China's Birth Rate Falls to Four-Decades Low: Report
The seventh national census shows that China registered 12 million newborn babies in 2020, with a lower-than-expected fertility rate of 1.3 for women of childbearing age.
Beijing, November 24: China's birth rate fell to its lowest point in more than four decades last year, local media reported citing official data published by the country's National Bureau of Statistics.
According to Caixin, the birth rate in China stood at 8.52 per 1,000 people in 2020, which is a down from 10.41 in 2019. The figures were cited by China Statistical Yearbook 2021 which added that the first time the figure has dropped below 10 since 1978.
The seventh national census shows that China registered 12 million newborn babies in 2020, with a lower-than-expected fertility rate of 1.3 for women of childbearing age. The country's birth rates have been steadily falling for years now, mostly because young people can't afford to have kids, and more financially independent women have decided to embrace a single, childless lifestyle. Vaccines Save Lives, But They Do Not Fully Prevent From COVID-19 Transmission, Says WHO Chief Tedros Adhanom.

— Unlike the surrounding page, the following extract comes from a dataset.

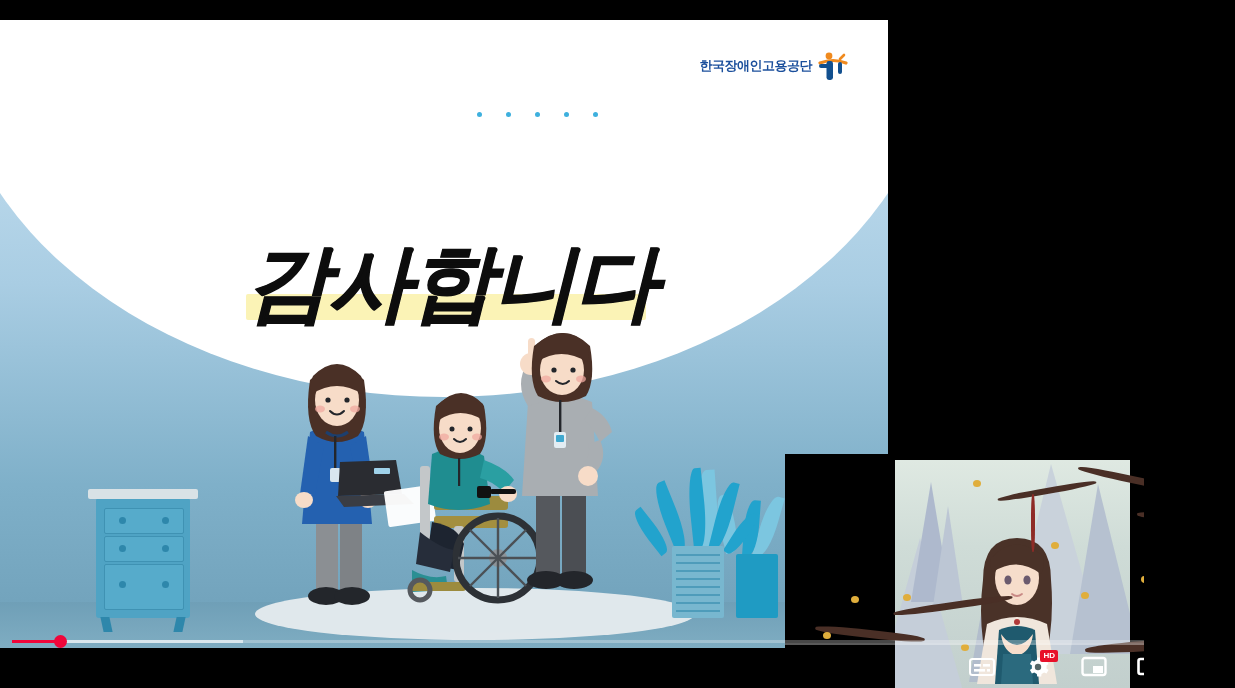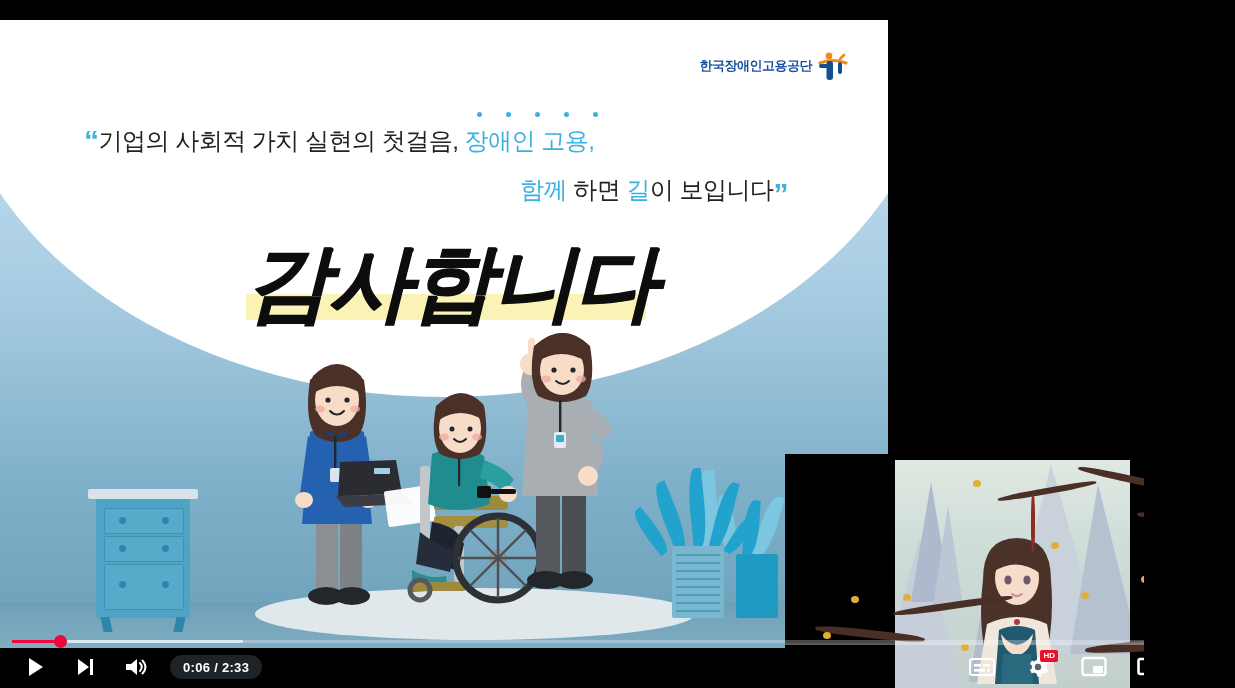"“기업의 사회적 가치 실현의 첫걸음," div.tagline { html: <div> <div><span>“</span><span>기업의 사회적 가치 실현의 첫걸음, </span><span>장애인 고용,</span></div> <div><span>함께</span><span> 하면 </span><span>길</span><span>이 보입니다</span><span>”</span></div> </div> -> none }
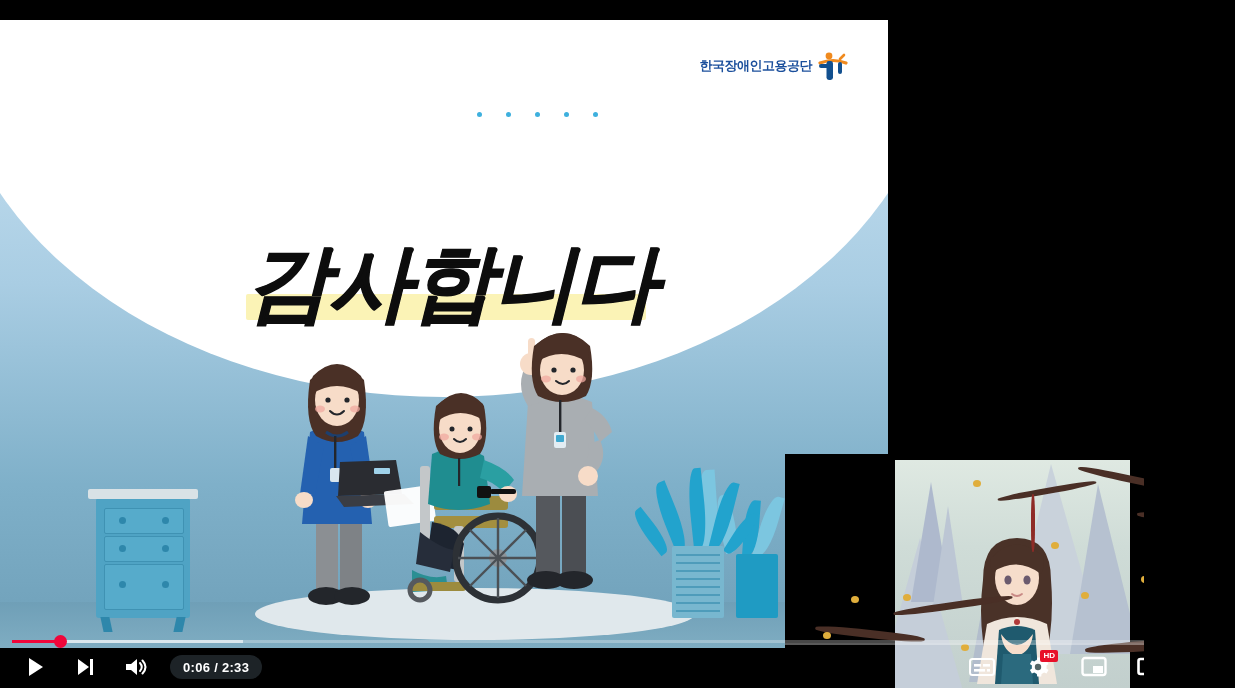"0:06 / 2:33" div.ctl-left { html: <div> <div> <svg> <path></path> </svg> </div> <div> <svg> <path></path> <rect></rect> </svg> </div> <div> <svg> <path></path> <path></path> <path></path> </svg> </div> <div>0:06 / 2:33</div> </div> -> none }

The combination of low fertility rates and an aging population has driven the government to roll out a wide range of policies to encourage births, including relaxing its decades-long one-child policy and offering extended benefits to couples having a second child, reported SupChina.
In an article published in December last year, Civil Affairs Minister Li Jiheng urged the government to introduce more effective measures to boost the country's "dangerously low" birth rate.
Moreover, in an online poll (in Chinese) involving nearly 57,000 Weibo users, Sina Finance found that more than 75 per cent of the respondents cited "high living costs" as the primary reason for their decisions to not have babies, reported SupChina.